"There is a fifth dimension beyond that which is known to man. It is the middle ground between light and shadow. It is an area, which we call, the Twilight Zone."
Like many kids growing up in the 1960s, I eagerly anticipated every episode of a black-and-white TV series by Rod Serling, expecting to be surprised, maybe even a little scared, of the mysteries of that fifth dimension he called “The Twilight Zone.” Little did I know that decades later as an oceanographer, I’d find myself at sea with over 60 like-minded scientists on a program specifically targeting the mysteries of another twilight zone—the one in the ocean that lies just below the sunlit surface.
What motivates us is the need to learn more about the role of the twilight zone and the animals that live there in regulating Earth’s climate. The story of how they do this actually starts at the surface, where microscopic marine algae, or phytoplankton, turn carbon dioxide in the water into organic matter via photosynthesis, much like plants on land.
This organic matter forms the base of the marine food web, which basically means that these microscopic plants serve as food for tiny marine animals called zooplankton, which are eaten by larger marine organisms and so on up to larger animals, like the fish that humans consume. Many of these animals come up from the twilight zone at night, using the cover of darkness to feed in surface waters and then disappear come daybreak. This is, in fact, the largest animal migration on Earth and happens around the globe every day, and we barely know it happens.
But I am getting ahead of myself, because despite how appropriate Rod Serling’s description of the mysteries of “the middle ground between light and shadow” fits with what we are doing out here, peering with our instruments into the dimly lit depths, his TV show is not the origin of the name of a twilight zone in ocean sciences. In fact, at least as far back as 1915, textbooks included discussion of the “decrease in the abundance of life from the sunlit surface layers, through the twilight zone, to the zone of darkness,” as was written in College Physiography.

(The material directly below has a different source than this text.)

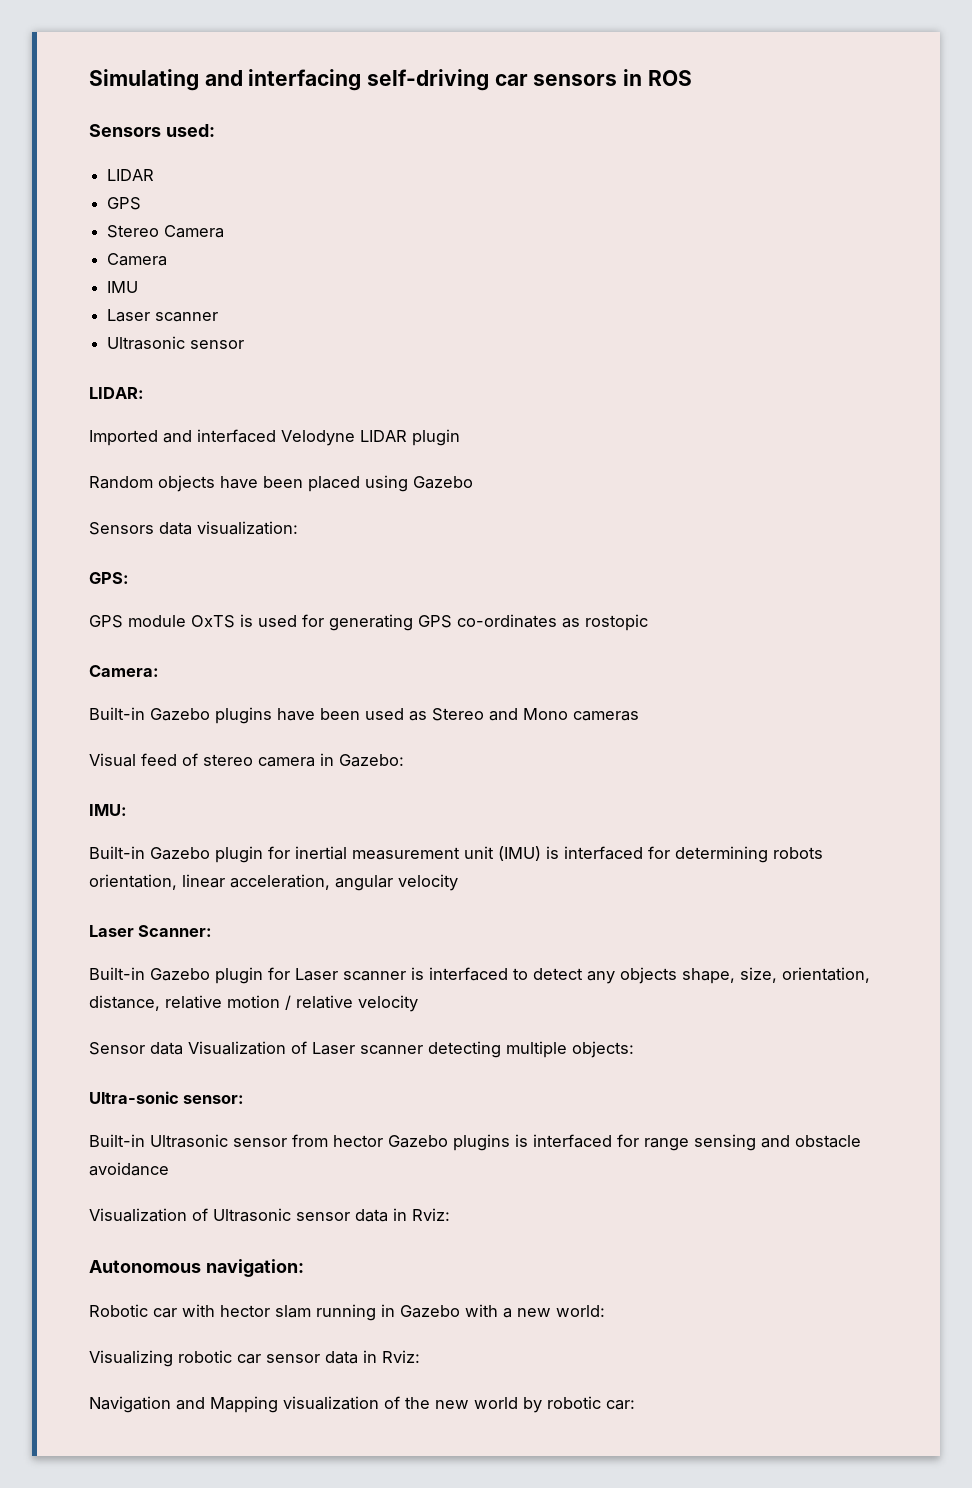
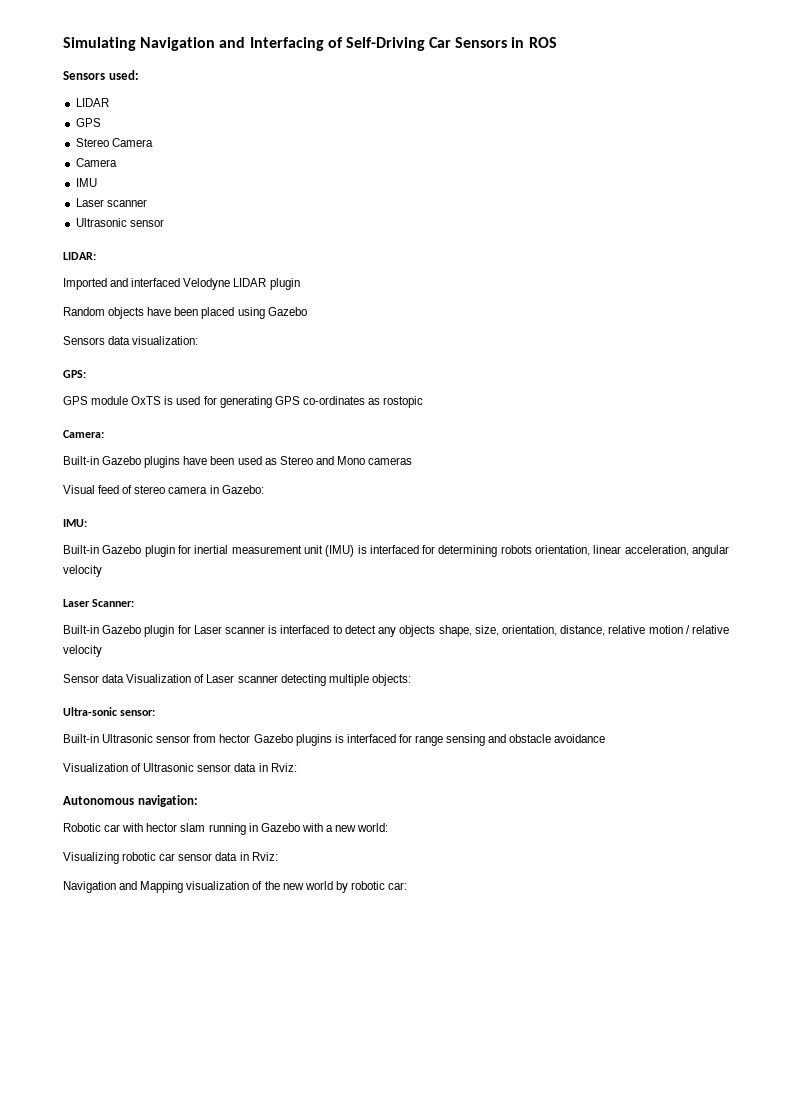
- Simulating and interfacing self-driving car sensors in ROS
+ Simulating Navigation and Interfacing of Self-Driving Car Sensors in ROS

Getting back to this cruise, most of the carbon either sinks out of the surface ocean directly or is carried by animals back down to the twilight zone in their guts and gets excreted. All of this sinking carbon becomes food for other twilight zone animals, with less and less remaining as you go deeper. This constant rain of organic carbon is known as “marine snow,” which drifts through the twilight zone and into the deep ocean.
Who cares how much organic matter or carbon goes through the twilight zone? Well, if you are an animal living in the twilight zone, that’s your main food supply. As a human concerned with the potential for rising carbon dioxide levels in the atmosphere to disrupt our climate, it’s the quickest way you can get organic carbon to the deep ocean, effectively removing it from contact with the surface ocean and atmosphere for hundreds or thousands of years.
Simply put, without the ocean storing carbon in the deep sea, the levels of carbon dioxide in the atmosphere would be much higher than they are today. And the last time they were this high, Earth was a much different place.
The tools I used to measure this cascade of particles carrying organic carbon to depth on this voyage include sediment traps—something like a rain gauge that captures in a tube the sinking particles that are slowly settling through the water. A second method my group uses to measure sinking particles takes advantage of a naturally occurring element called thorium-234, which is slightly radioactive and decays with a precise 24.1-day half-life. This clock allows me to calculate very precisely how much carbon is being carried from the surface through the twilight zone.
It’s far too early to share my results from this cruise, but the importance and complexity of these links between twilight zone organisms and climate should not be underestimated. Like snowfall on land, organic carbon transport to the depths varies with the seasons and locations in the oceans, but in ways we cannot predict. And it is important for us in our efforts to better understand how quickly climate will change as we keep adding more carbon dioxide to the atmosphere. This job is so complex that it takes a village out here aboard two research ships, with autonomous vehicles in the water and support teams on land and satellites above. We work together to study these carbon flows and the living organisms in the twilight zone that create what marine biologist and conservationist Rachel Carson called the “most stupendous snowfall on earth.”
I don’t know if there are any episodes of The Twilight Zone to watch out here, but I do know there are many deeper mysteries we hope to unravel about the ocean’s twilight zone.
Ken Buesseler is a senior scientist at the Woods Hole Oceanographic Institution. He has been working for decades on the ocean twilight zone and its impact on Earth’s carbon cycle. He is currently on the R/V Roger Revelle as part of the Export Processes in the Ocean from Remote Sensing (EXPORTS) field campaign.